I was with my grandfather as he died of lung cancer when I was a teenager. He went through specific stages as his body was dying and the hospital and eventually hospice provided us with information about the dying process as it looks from observation.

Two weeks before he died he was still very coherant but in a lot of pain. He couldn't spend much time up. We had a family party for my grandparents 50th wedding anniversary. He was able to be up and socialize and for that, I am forever grateful.

The final week leading into the final day, he slept a lot (or was in and out of a coma, we don't actually know). When he was awake, he told us stories of things he had done as a young man.

The final days, he spoke to people who weren't physically there. He had long conversations with his brother who had passed 20 years prior but didn't recognize his wife.

His breathing changed the last day. It was slower and gaspy. The hospice workers referred to this as the "fish out of water" breathing.

I sensed that it was the end and my mother, grandmother, and I spent the day with him (we had hospice care in my mothers house for him). We just sat there and talked and told him over and over again how much we loved him.

I sat on the bed and held his hands. My mother told him that it was okay and that we would be fine and it was okay for him to go. He opened his eyes right about then. Looked at all of us. Closed his eyes with a sigh and then he was gone.

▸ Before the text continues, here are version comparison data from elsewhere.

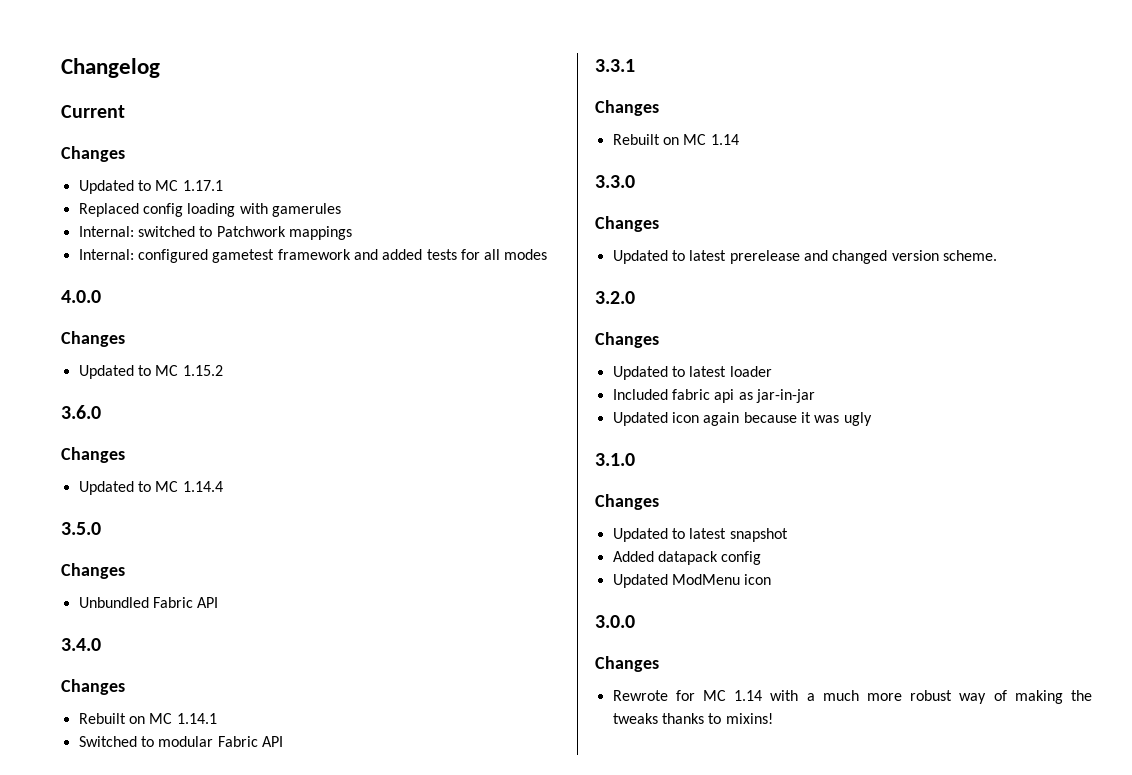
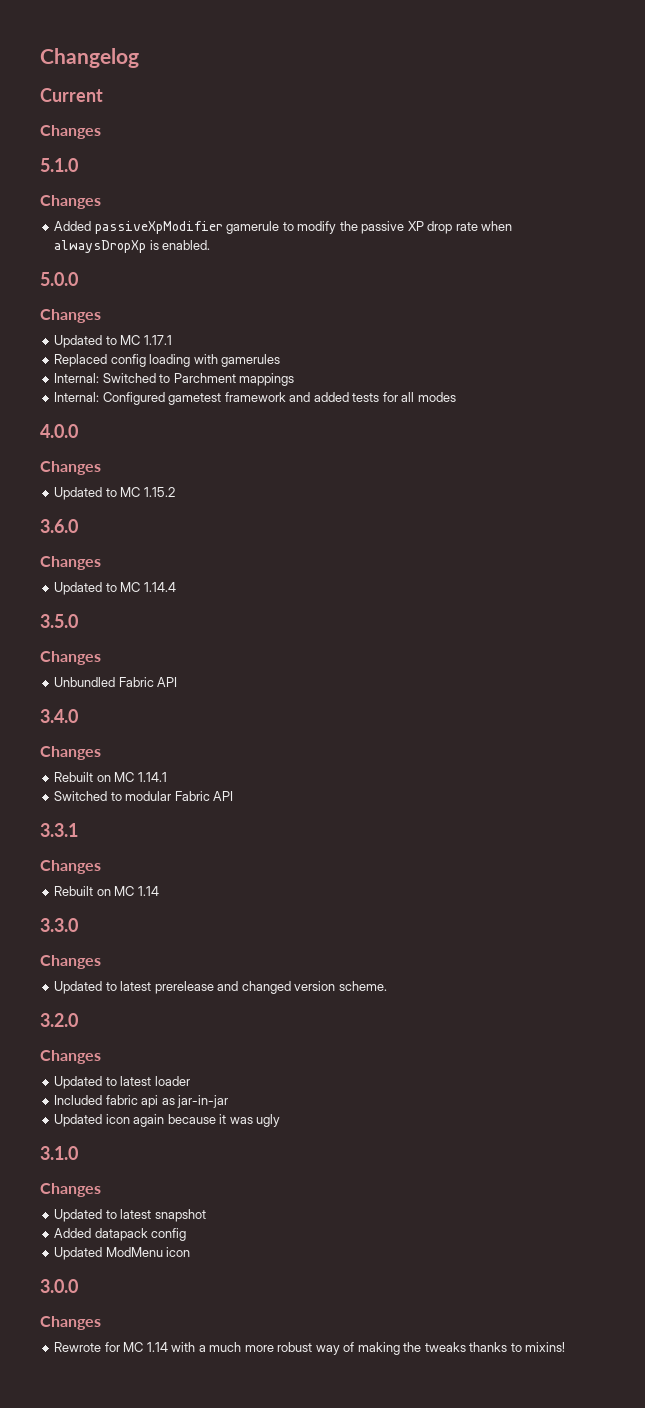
+ 5.1.0
+ Changes
+ Added passiveXpModifier gamerule to modify the passive XP drop rate when alwaysDropXp is enabled.
+ 5.0.0
+ Changes
- Internal: switched to Patchwork mappings
+ Internal: Switched to Parchment mappings
- Internal: configured gametest framework and added tests for all modes
+ Internal: Configured gametest framework and added tests for all modes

It was peaceful. We felt blessed that after such a horrible illness, he had such a peaceful passing.

I would speak to a hospital social worker about your concerns. This is their job and they will be more than happy to help your family at this time.

You will be in my thoughts.

I want to clarify that I am not against hospice. It's a wonderful service, but there are a few that don't have a clear picture of what is going on. My Dad was fairly young when he died (63) and had led a very healthy and good life. He was absolutely shocked that he got lung cancer becasue he had never smoked.

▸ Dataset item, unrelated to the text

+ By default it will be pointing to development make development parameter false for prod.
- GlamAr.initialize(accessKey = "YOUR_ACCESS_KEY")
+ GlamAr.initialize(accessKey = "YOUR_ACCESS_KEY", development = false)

His cancer fight lasted 4 months. The first 3 months were spent looking into treatment options and we all had hope. The last month was when we were basically told that there was no treatment for him. He was dealing with a lot of emotions (anger, depression, fear, overwhelmed really). He was scrambling to get his financial affairs in order. There was so much going on at that point. A couple of the hospice workers made a lot of assumptions about my Dad and his situation. He was not ready and had not accepted his fate at the time one hospice nurse instructed us to give the lethal dose. The best nurses would go in and talk to my
Dad. He was coherent and he needed them to understand him and what he was going through.

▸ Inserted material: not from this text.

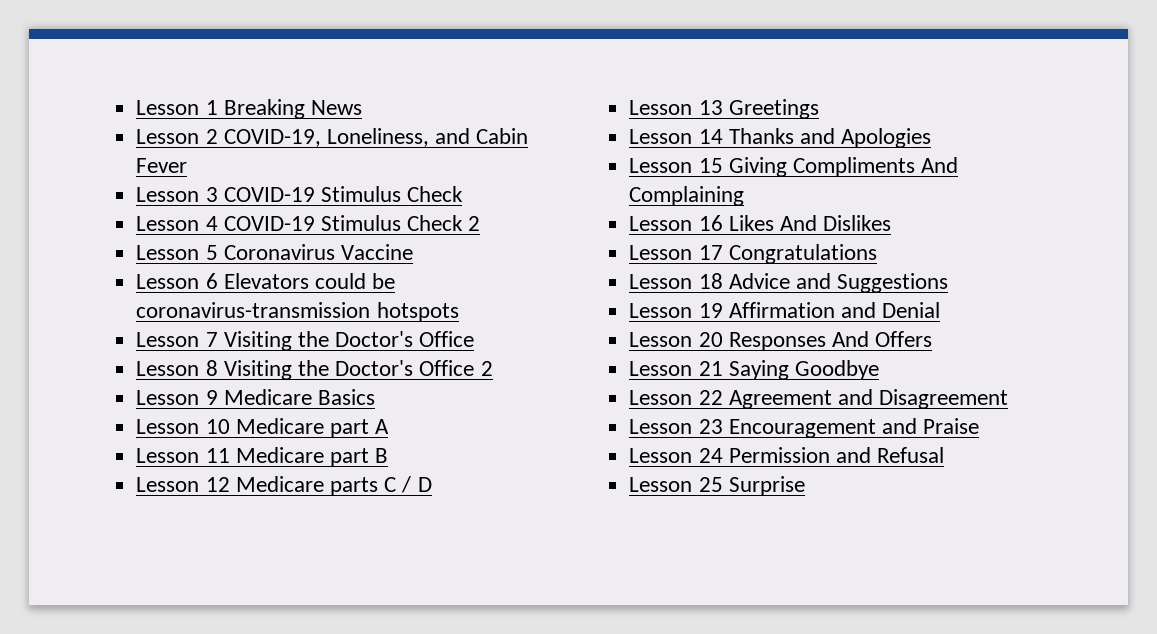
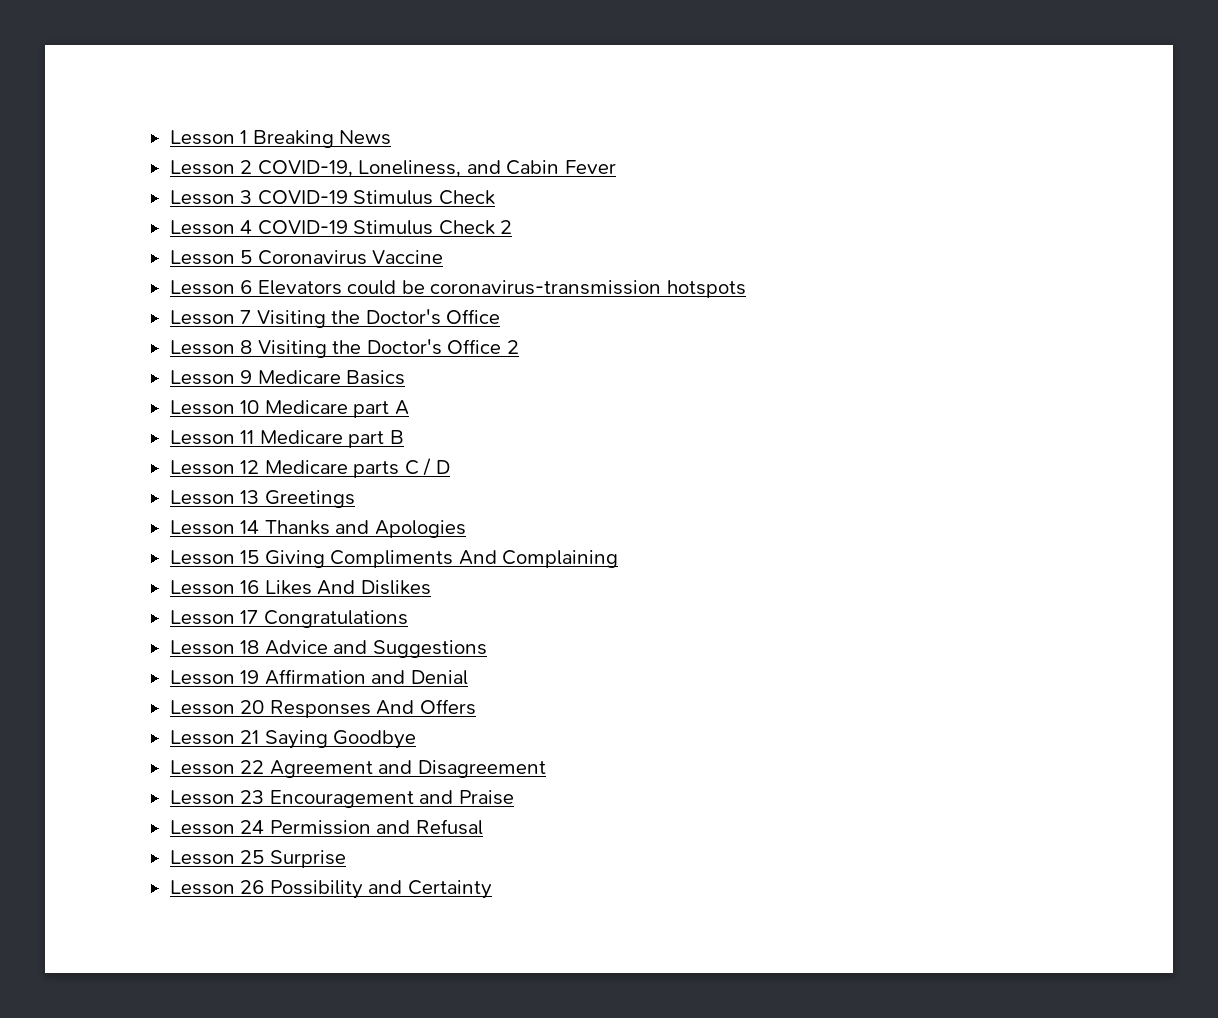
+ Lesson 26 Possibility and Certainty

OP, I'm going to PM you in a bit (need to gather my thoughts). I'm going to be 100% honest, so feel free to not open the PM if you aren't in the right frame of mind for it. (((hugs)))

I don't know anything about pain, but I can tell you my experiences with death. I've watched my Father, FIL and my Grandmother go. My Dad and Grandmother I was actually *there* to see the last moments. They all started to sleep a lot. Two of them were coherent during their awake times until the end. My FIL had hallucinations, but he did have Alzheimer. My FIL and Dad were unresponsive for 24 hours before they passed. My GM getting up and moving within 12 hours of her death. For all of them, the biggest indicator was blood pressure. When there was a sharp decline, that was a sign it was coming quickly. With my Dad, it got to the point where they could no longer measure it. They all died within 24-48 hours of the blood pressure drop.

That's hard! Is he aware of what is happening? Do you think a part of him already knows that this is the end? Does he need to prepare financially for his death? Are there people he really needs to say goodbye to, but hasn't because there is still time? Is your BIL religious or would he be comforted by meeting with a spiritual adviser? My Dad hadn't been a practicing Catholic since his childhood, but meeting with a priest and having them do the last rights thing was important to him, which came as a shock to us .

Sorry, had to take a little break and walk away from the computer for a while.

It's such a tough time emotionally and physically for everyone. Emotions run really high. For us, there was a lot of laughing, crying, and silence.